Cancelling subscriptions scam
Emails stating that Virgin Media is cancelling subscription charges in light of COVID-19. Recipients are asked to click on a link to prevent them from being charged.
There have also been seen several reports relating to phishing abuse in other brands, for example TV licencing phishing attempts, BT Sport and Amazon phishing emails.
Fraudsters have been targeting people working from home with impersonation scams.
Impersonation emails, texts and WhatsApp messages from seemingly trusted organisations such as the government, World Health Organization (WHO), or government departments such as HMRC. Many of these are offering financial aid, refunds, or false health advice.
Remember to never click links or download PDFs from these emails as attachments may infect your device with malware that captures your personal information.
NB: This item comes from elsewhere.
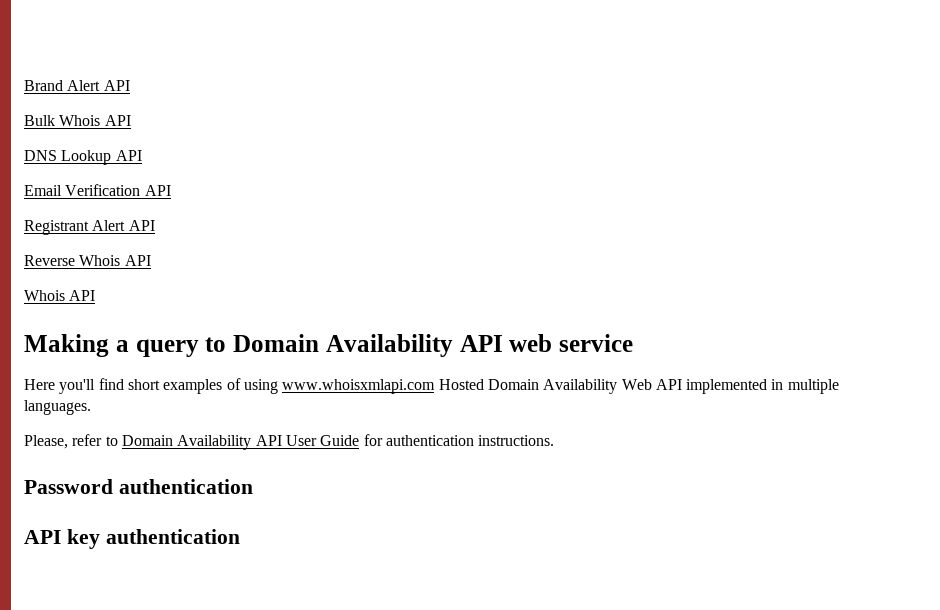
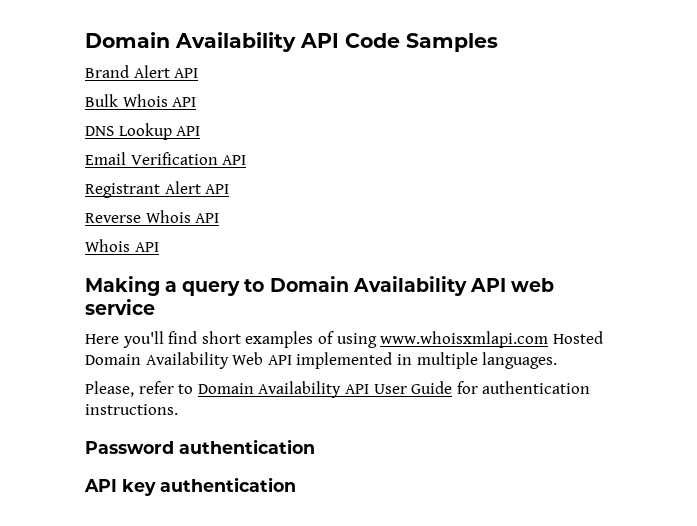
(24, 85) none -> [85,32,498,52] Domain Availability API Code Samples //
IT desk and security scams
Fraudsters have been pretending to be CEOs of IT departments to get information out of employees. Employees offer up access to their device and share their screen information with the criminals who then take banking and personal information which can be used to steal the victim’s funds and identity.
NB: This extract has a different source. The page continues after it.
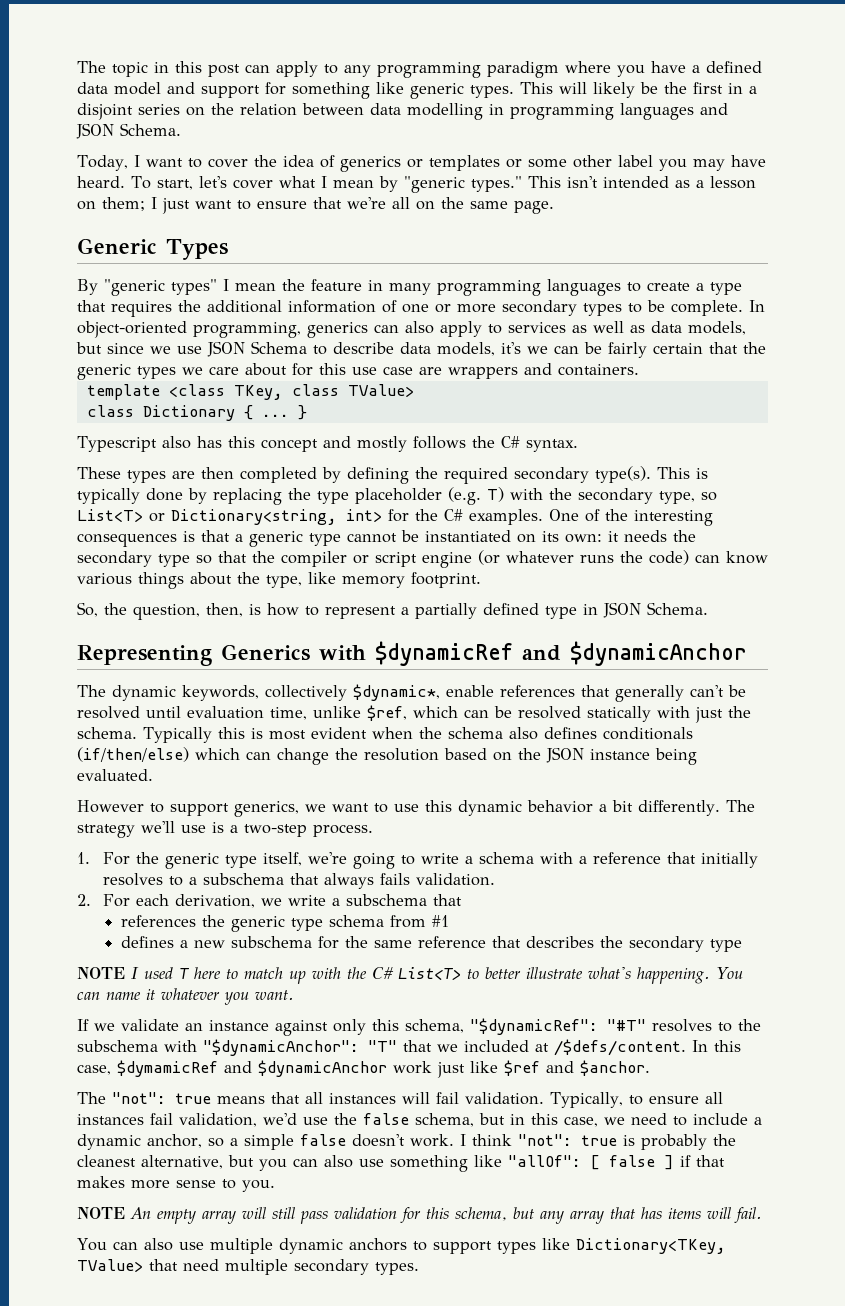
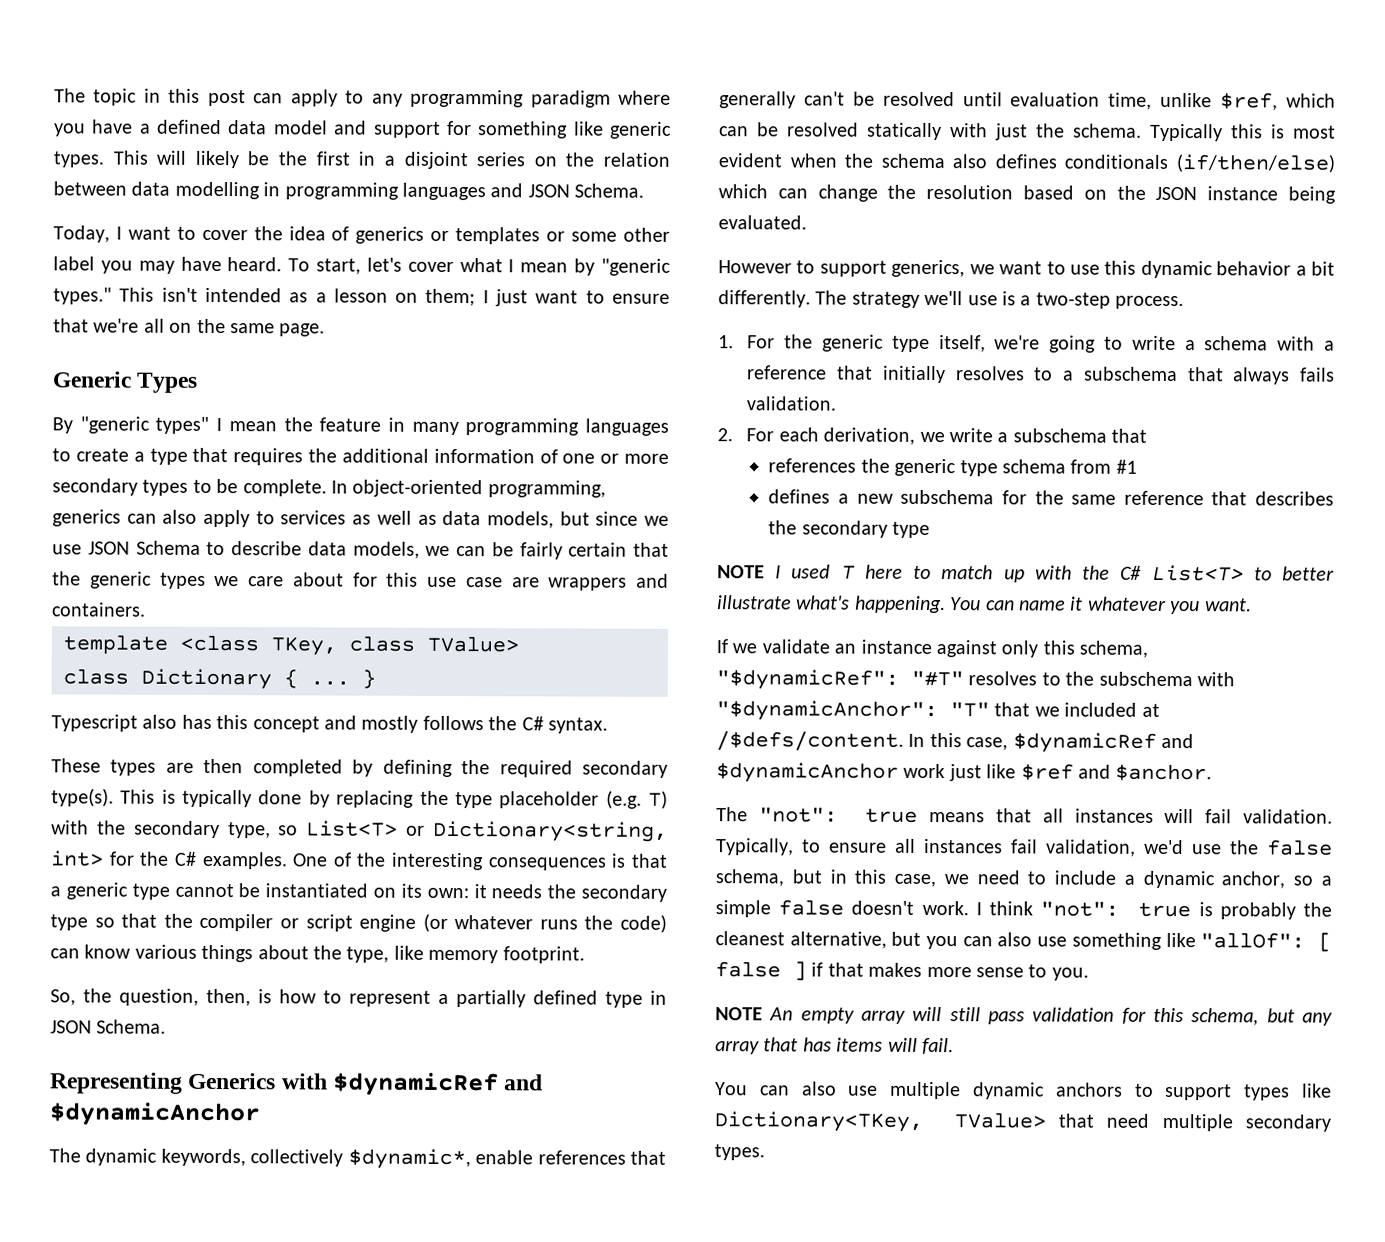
[501,342,521,354] it's -> (420, 550) none
[117,1060,218,1077] $dymamicRef -> [1012,732,1157,753] $dynamicRef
Whilst working from home, ensure your security settings are up to date on all your devices. Never share your screen with anyone you cannot confirm is legitimate, and if you receive an email urging you to download any updates to your device then call your IT department to confirm validity.
Hoax NHS website
Action Fraud has become aware of a hoax copy of the NHS website. The spoofed site includes harmful links luring people who are after COVID-19-related health tips. Once a link is clicked a pop-up box appears asking if you want to save a file called ‘COVID19’. If saved, your device is infected with malware which can steal passwords, credit card data, cookies from popular browsers, crypto wallets files and screenshots. When searching for a website always type the website address directly into the web browser, rather than following links.